Would it be possible to write out each entry below exactly, without the pictures?

___ Working data ___

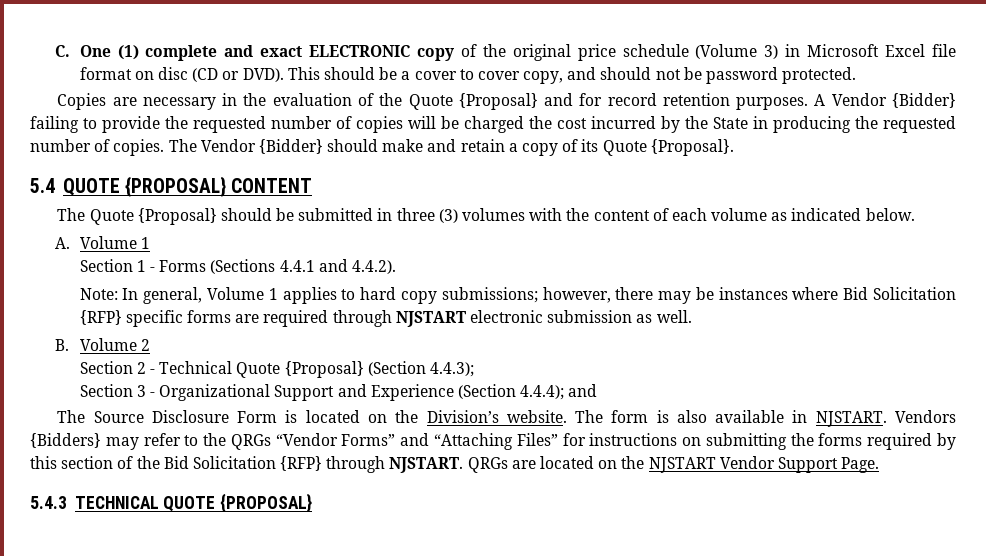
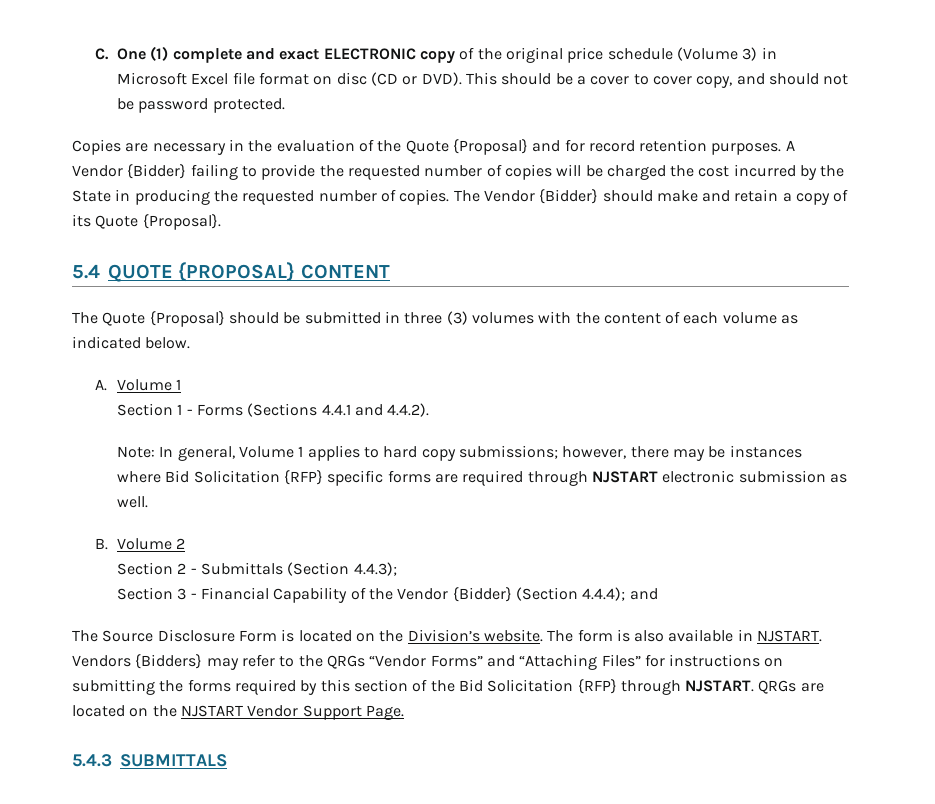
- Section 2 - Technical Quote {Proposal} (Section 4.4.3);
+ Section 2 - Submittals (Section 4.4.3);
- Section 3 - Organizational Support and Experience (Section 4.4.4); and
+ Section 3 - Financial Capability of the Vendor {Bidder} (Section 4.4.4); and
- 5.4.3 TECHNICAL QUOTE {PROPOSAL}
+ 5.4.3 SUBMITTALS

___

Completed exercise:
- Section 2 - Technical Quote {Proposal} (Section 4.4.3);
+ Section 2 - Submittals (Section 4.4.3);
- Section 3 - Organizational Support and Experience (Section 4.4.4); and
+ Section 3 - Financial Capability of the Vendor {Bidder} (Section 4.4.4); and
- 5.4.3 TECHNICAL QUOTE {PROPOSAL}
+ 5.4.3 SUBMITTALS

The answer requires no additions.